**WORK ORDER**
Transcribe exactly, please, the lines from the one containing "text: Setup ->" through the end of the records below, and leave out the pictures.
DATA TO PROCESS Block Start
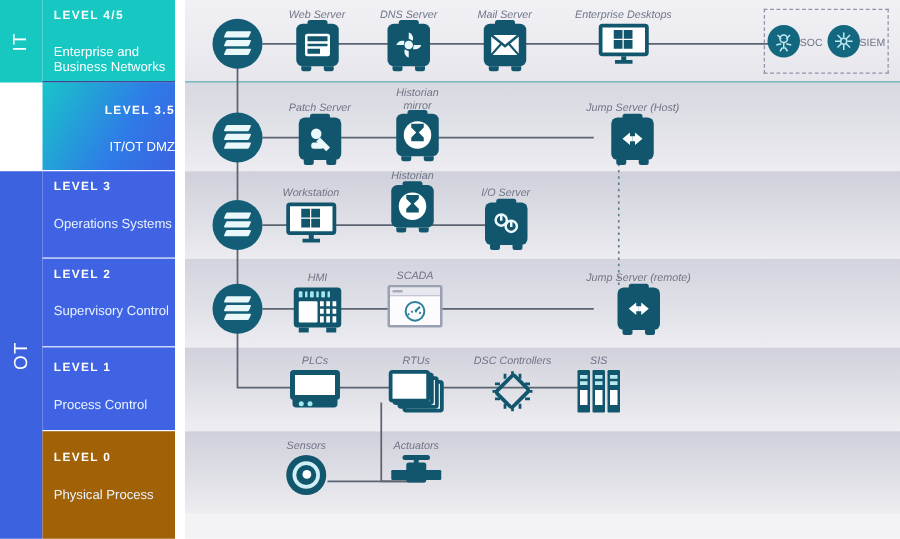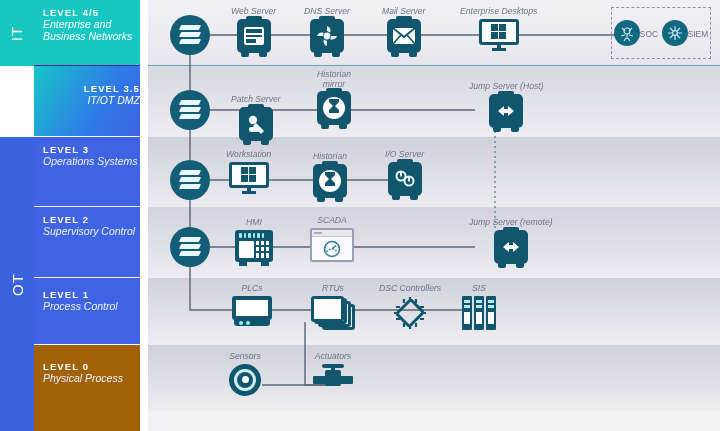"Enterprise and Business Networks" .lvl .t { font-style: italic -> none; margin-top: 0 -> 18px }
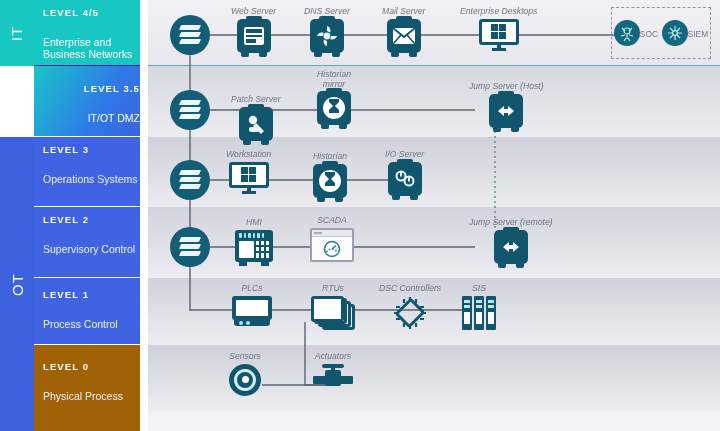"Patch Server" div.node { top: 95px -> 82px }
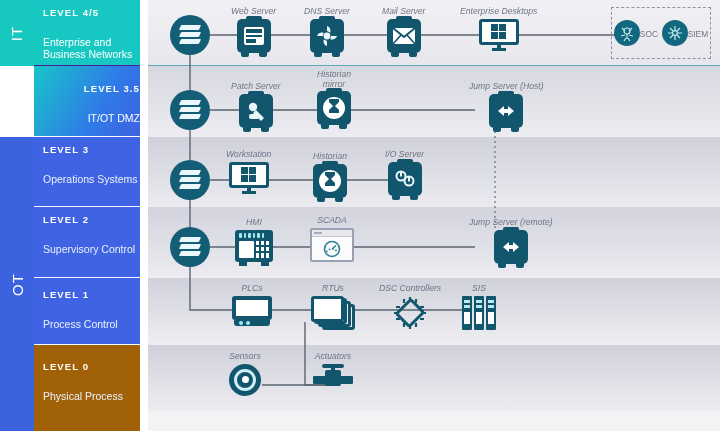"Historian" div.node { top: 152px -> 136px }
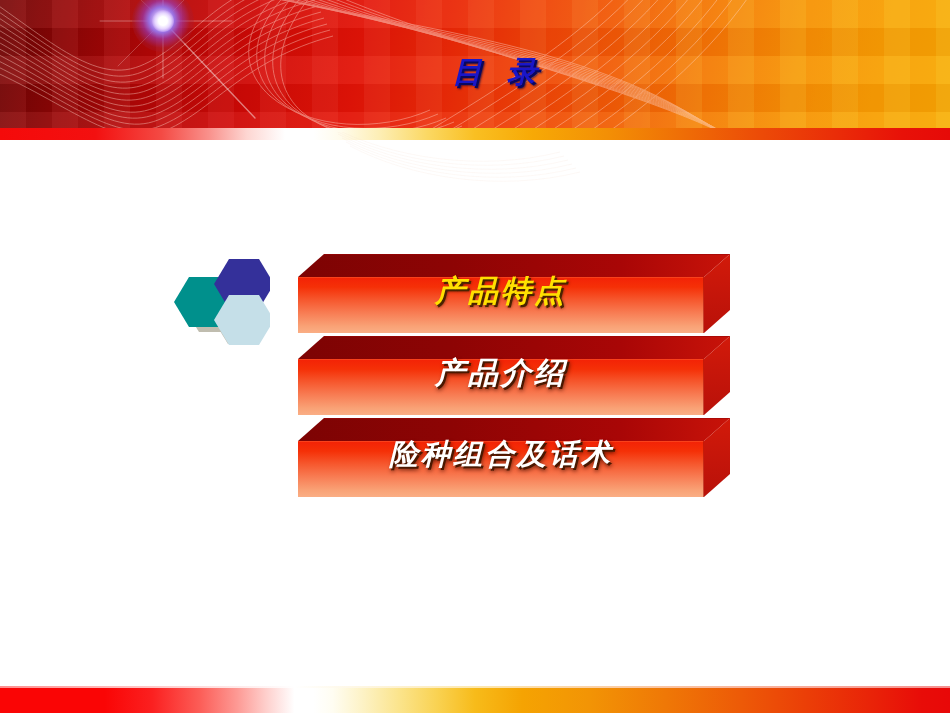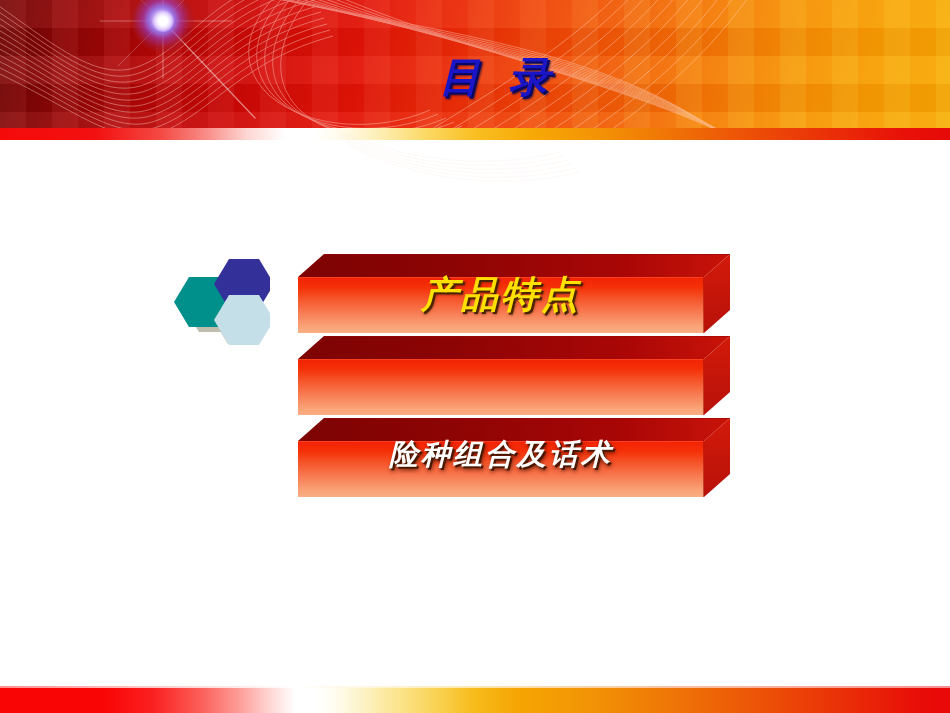"目 录" #slide-title { font-size: 41px -> 30px }
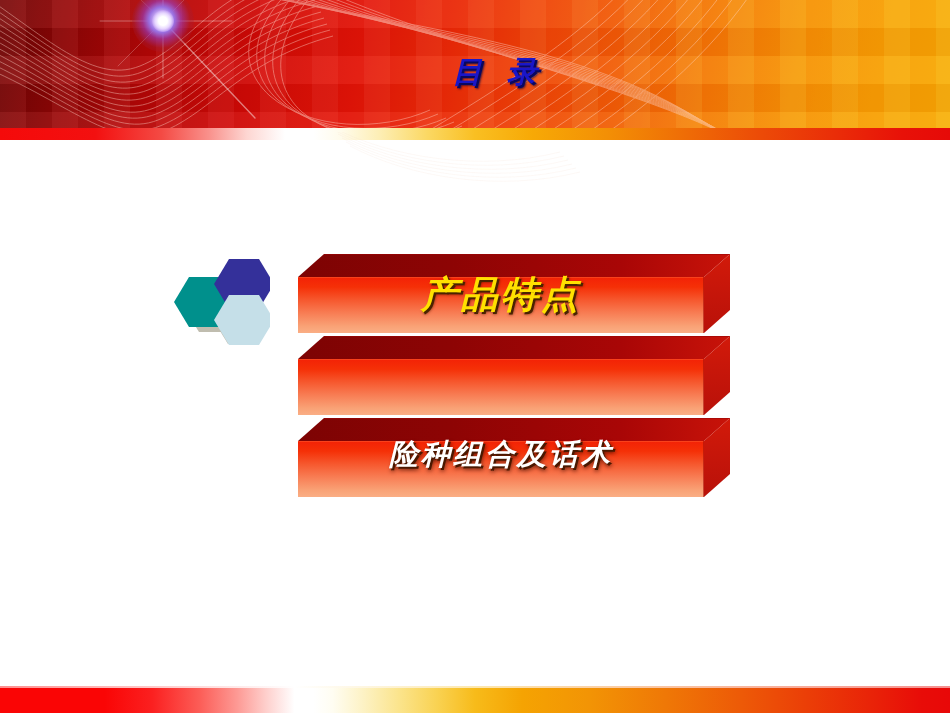"产品特点" .menu-box .box-label { font-size: 37px -> 30px }
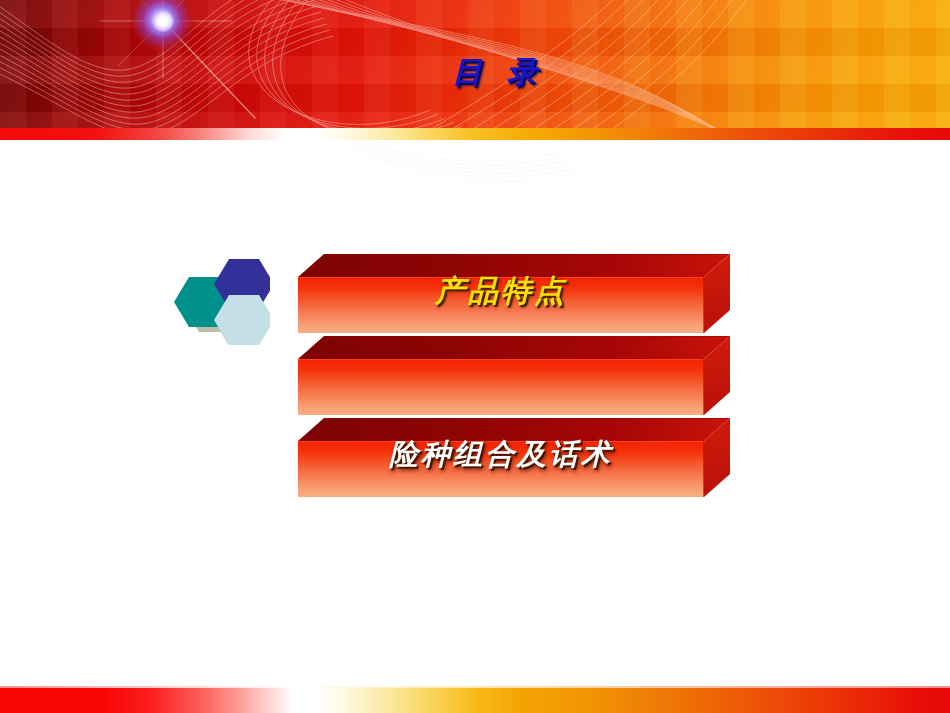"产品介绍" div.box-label { html: none -> <div>产品介绍</div> }
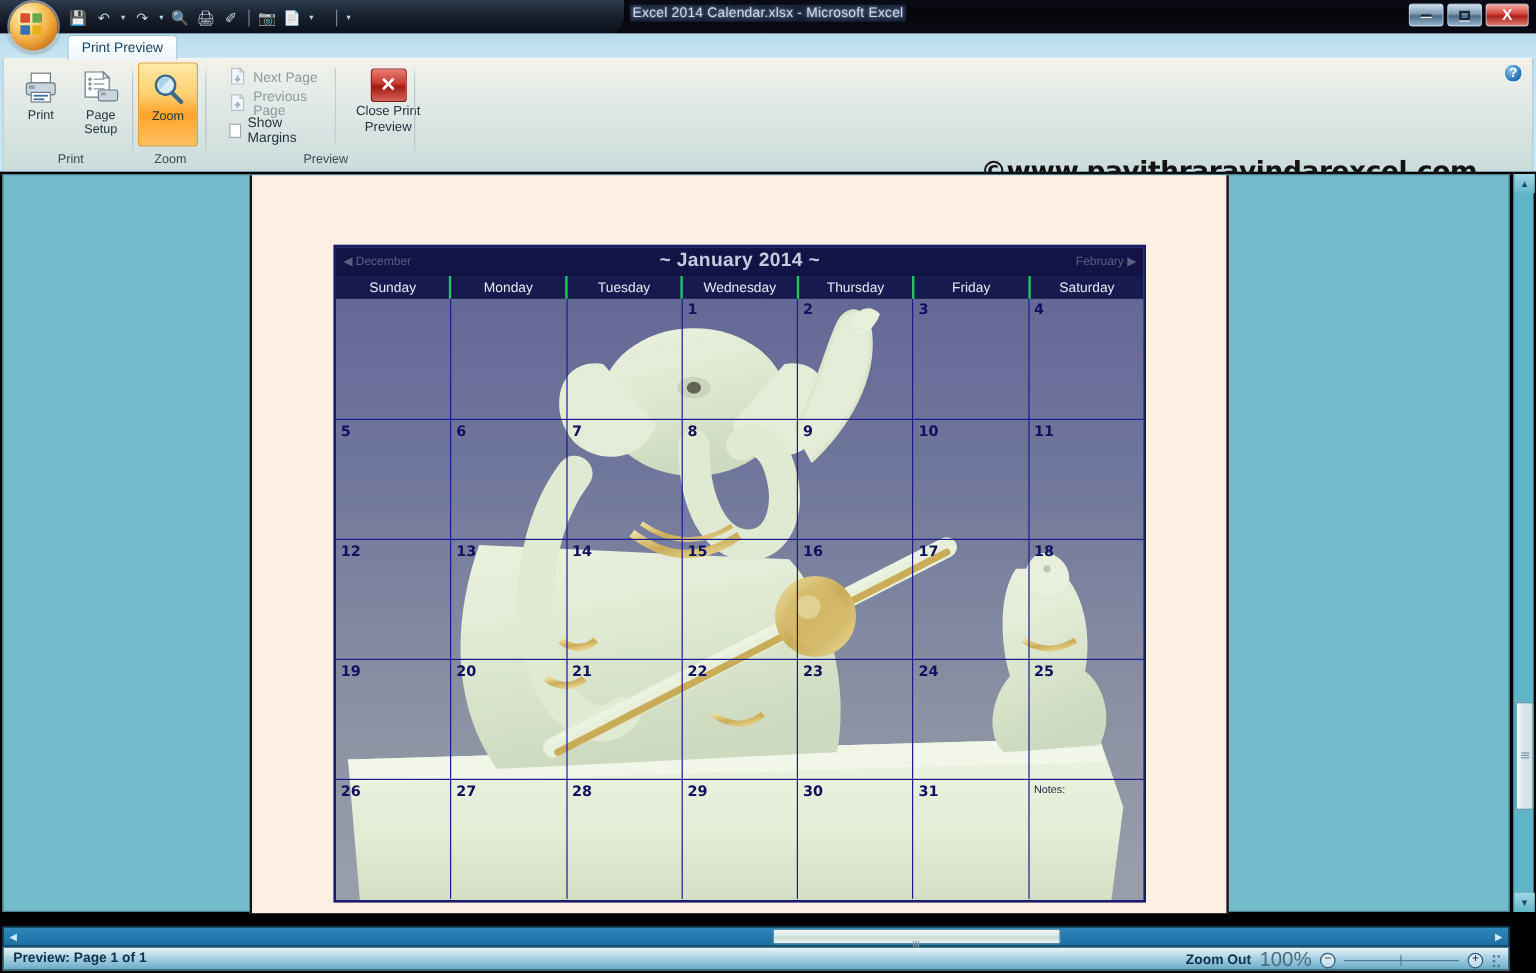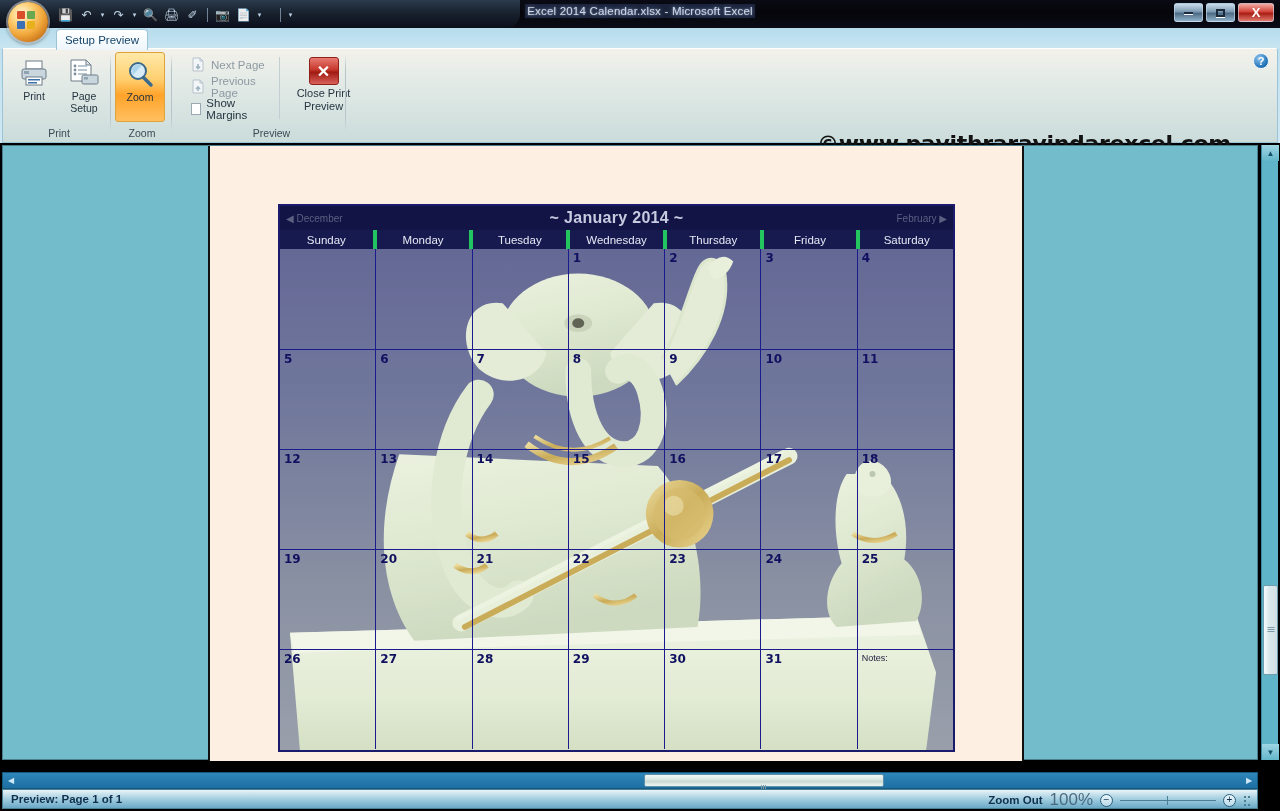"Setup Preview" div.tab { text: Setup -> Print }
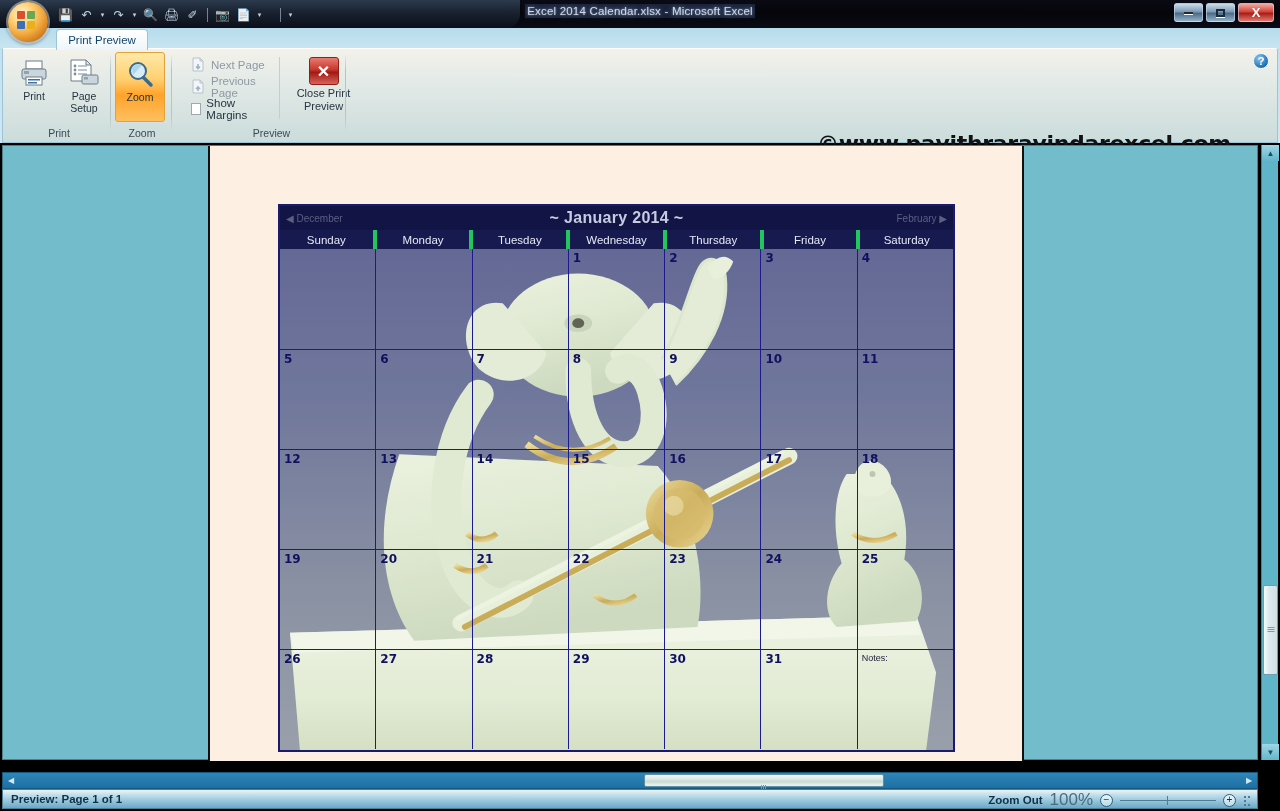"Monday" .dow { border-left: 4px solid #22c55e -> 2px solid #22c55e }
DATA TO PROCESS Block End
**SOLUTION TO THIS EXERCISE**
"Setup Preview" div.tab { text: Setup -> Print }
"Monday" .dow { border-left: 4px solid #22c55e -> 2px solid #22c55e }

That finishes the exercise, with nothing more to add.